**Change detection data:**
[Start of Attachment]

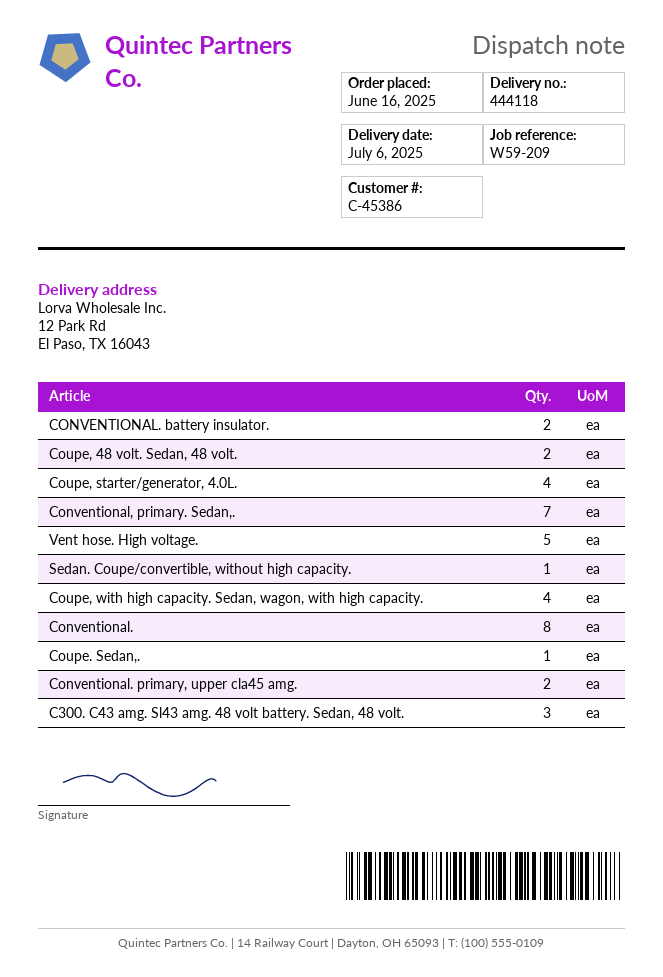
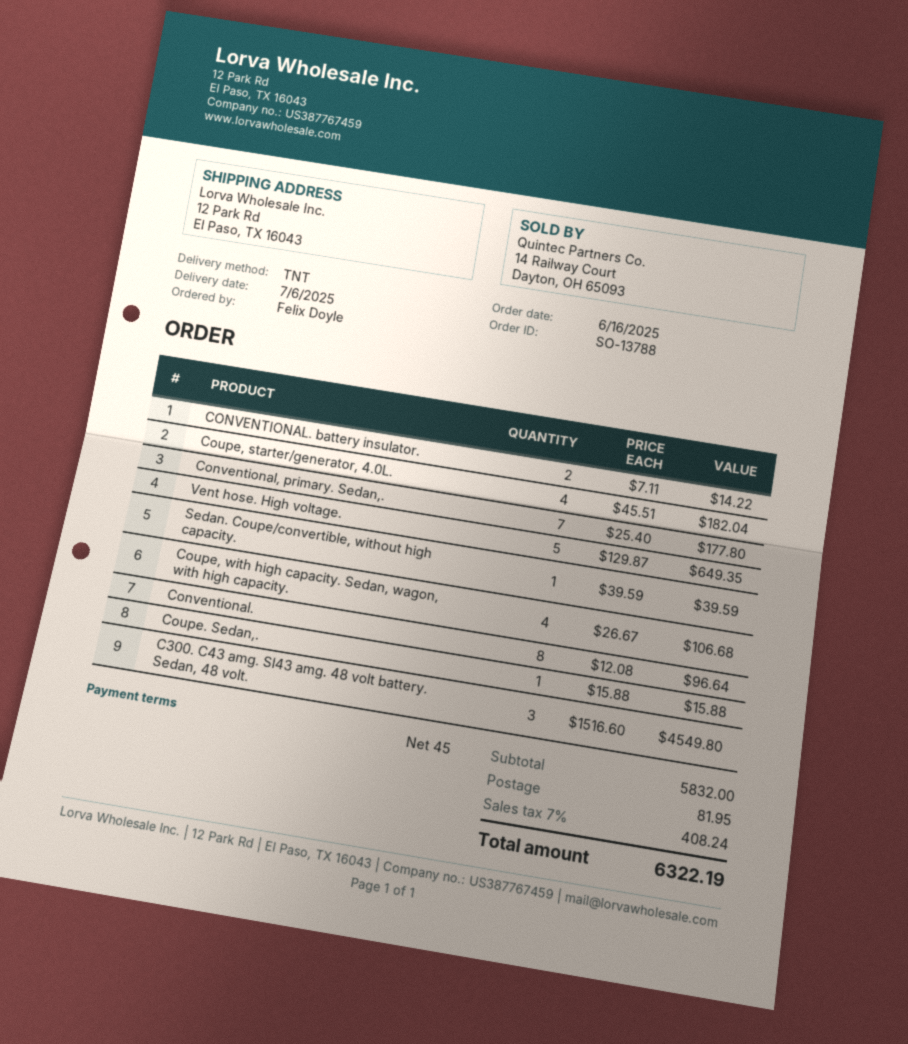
Coupe, 48 volt. Sedan, 48 volt.: 2 -> none
Conventional. primary, upper cla45 amg.: 2 -> none

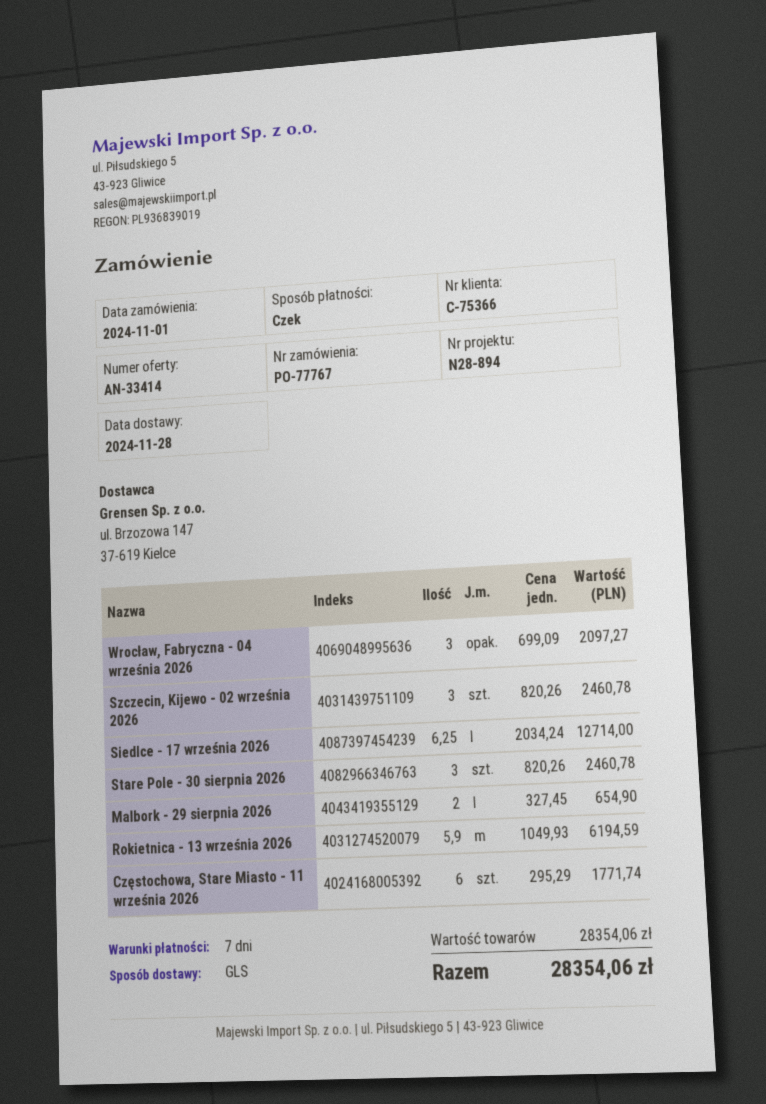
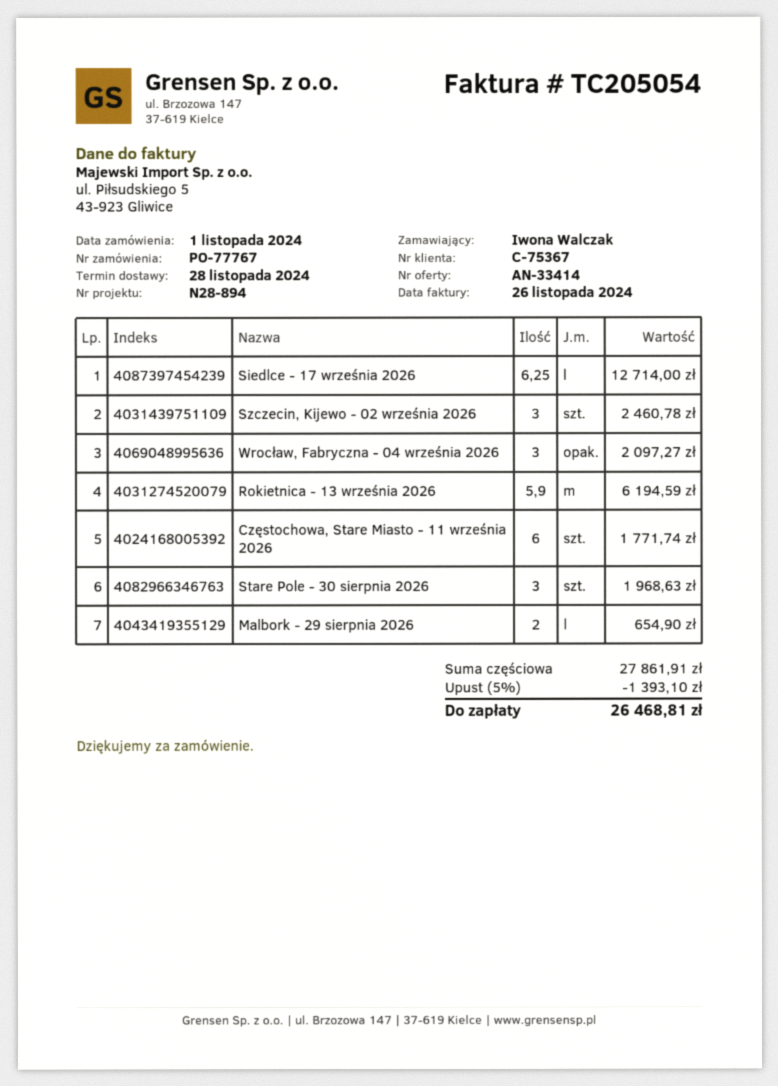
customer number: C-75366 -> C-75367
Stare Pole - 30 sierpnia 2026: 3 for 2460.78 -> 3 for 1968.63
subtotal: 28354.06 -> 27861.91
discount: none -> 5% = 1393.10
total: 28354.06 -> 26468.81

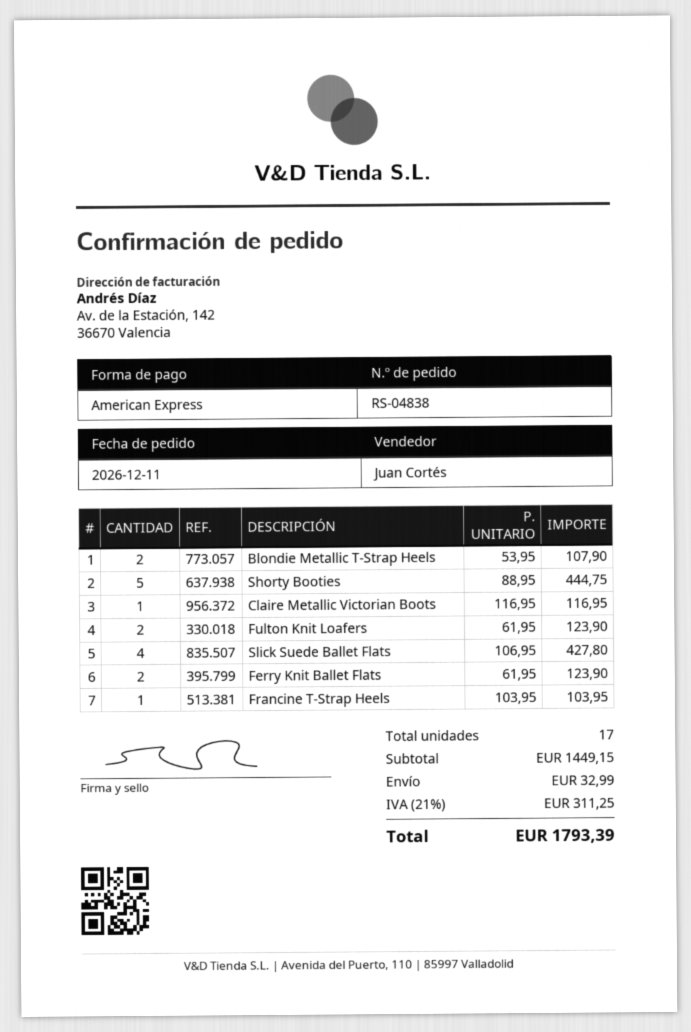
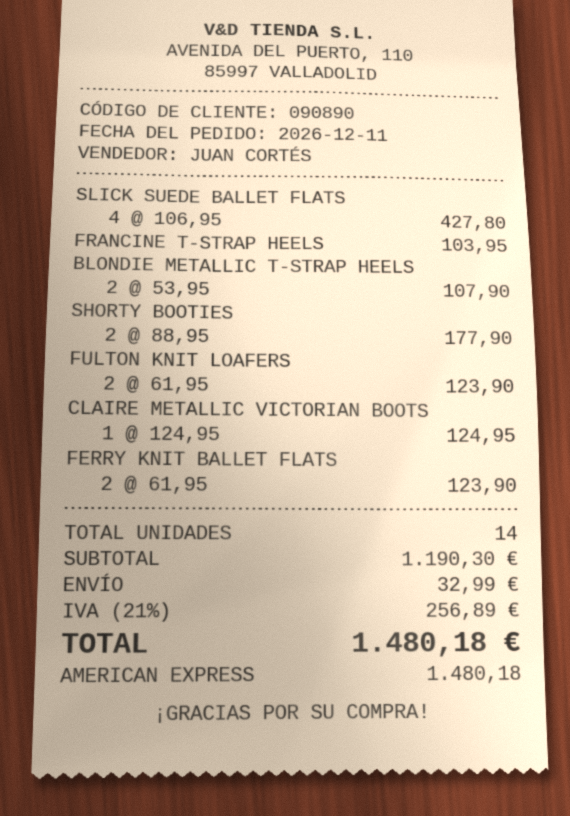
Shorty Booties: 5 x 88.95 = 444.75 -> 2 x 88.95 = 177.90
Claire Metallic Victorian Boots: 1 x 116.95 = 116.95 -> 1 x 124.95 = 124.95
total quantity: 17 -> 14
subtotal: 1449.15 -> 1190.30
tax: 21% = 311.25 -> 21% = 256.89
total: 1793.39 -> 1480.18

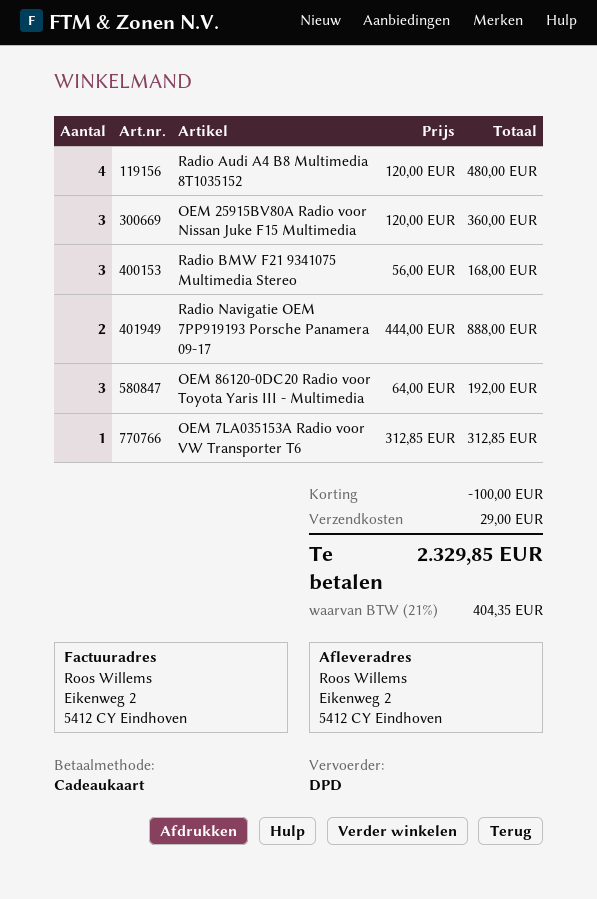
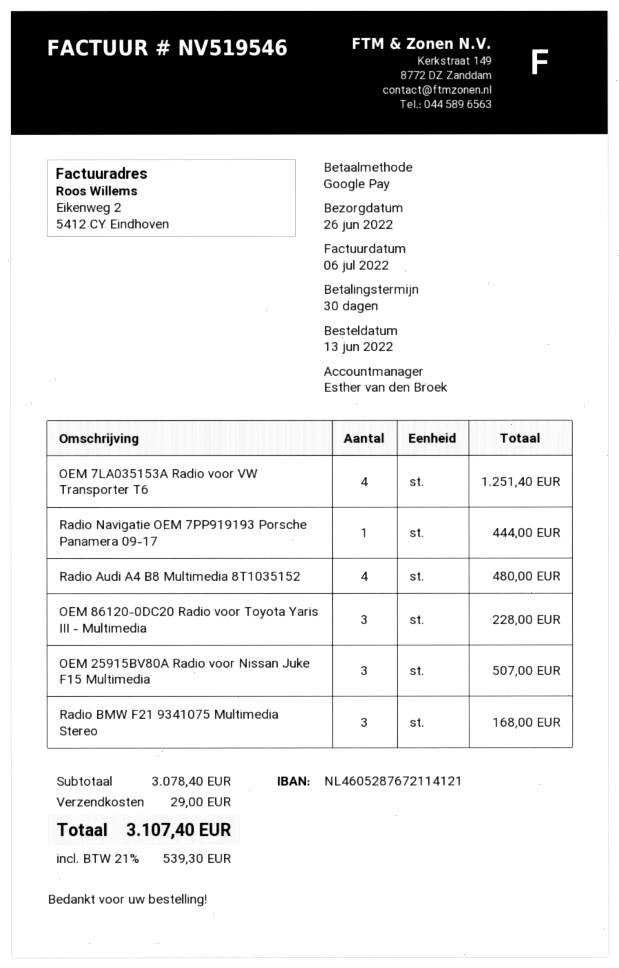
payment method: gift card -> Google Pay
OEM 25915BV80A Radio voor Nissan Juke F15 Multimedia: 3 for 360.00 -> 3 for 507.00
Radio Navigatie OEM 7PP919193 Porsche Panamera 09-17: 2 for 888.00 -> 1 for 444.00
OEM 86120-0DC20 Radio voor Toyota Yaris III - Multimedia: 3 for 192.00 -> 3 for 228.00
OEM 7LA035153A Radio voor VW Transporter T6: 1 for 312.85 -> 4 for 1251.40
discount: 100.00 -> none
tax: 21% = 404.35 -> 21% = 539.30
total: 2329.85 -> 3107.40

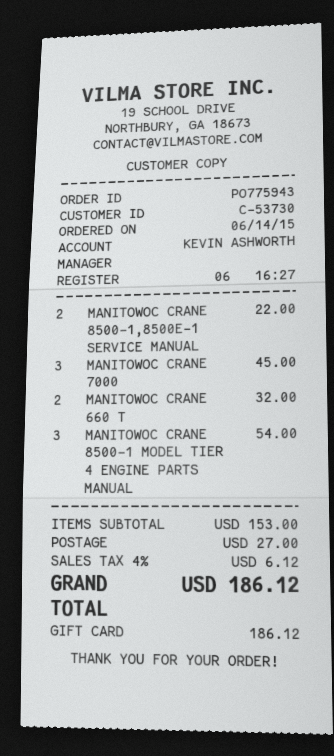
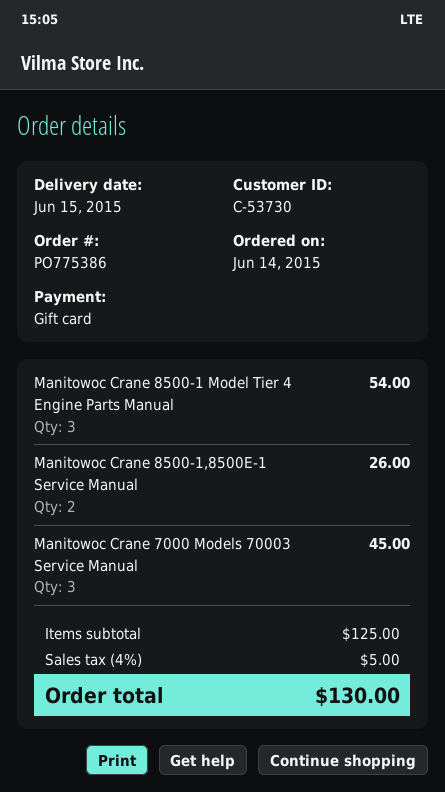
order number: PO775943 -> PO775386
MANITOWOC CRANE 8500-1,8500E-1 SERVICE MANUAL: 2 for 22.00 -> 2 for 26.00
MANITOWOC CRANE 660 T: 2 for 32.00 -> none
subtotal: 153.00 -> 125.00
shipping: 27.00 -> none
tax: 4% = 6.12 -> 4% = 5.00
total: 186.12 -> 130.00

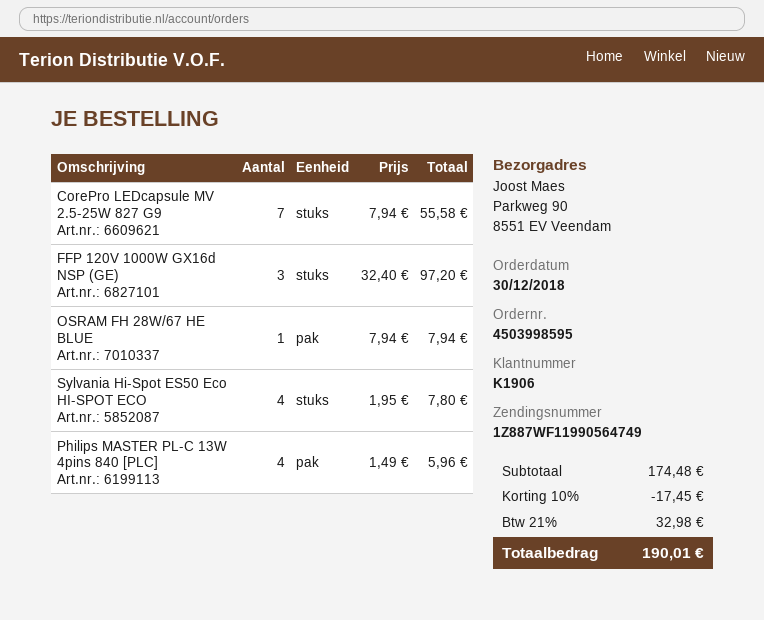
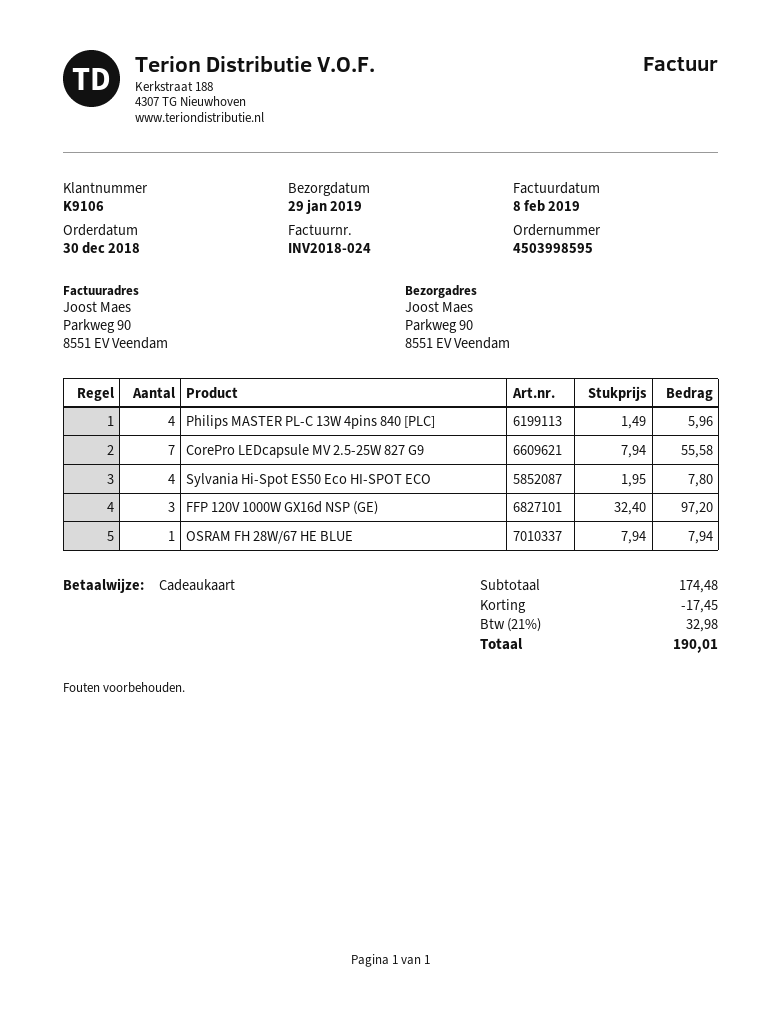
customer number: K1906 -> K9106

[End of Attachment]

Return only the lines from the one containing "tax: 21% = 404.35 -> 21% = 539.30" through the last line of the entries above, exactly as written and without pictures.

**Written response:**
tax: 21% = 404.35 -> 21% = 539.30
total: 2329.85 -> 3107.40

order number: PO775943 -> PO775386
MANITOWOC CRANE 8500-1,8500E-1 SERVICE MANUAL: 2 for 22.00 -> 2 for 26.00
MANITOWOC CRANE 660 T: 2 for 32.00 -> none
subtotal: 153.00 -> 125.00
shipping: 27.00 -> none
tax: 4% = 6.12 -> 4% = 5.00
total: 186.12 -> 130.00

customer number: K1906 -> K9106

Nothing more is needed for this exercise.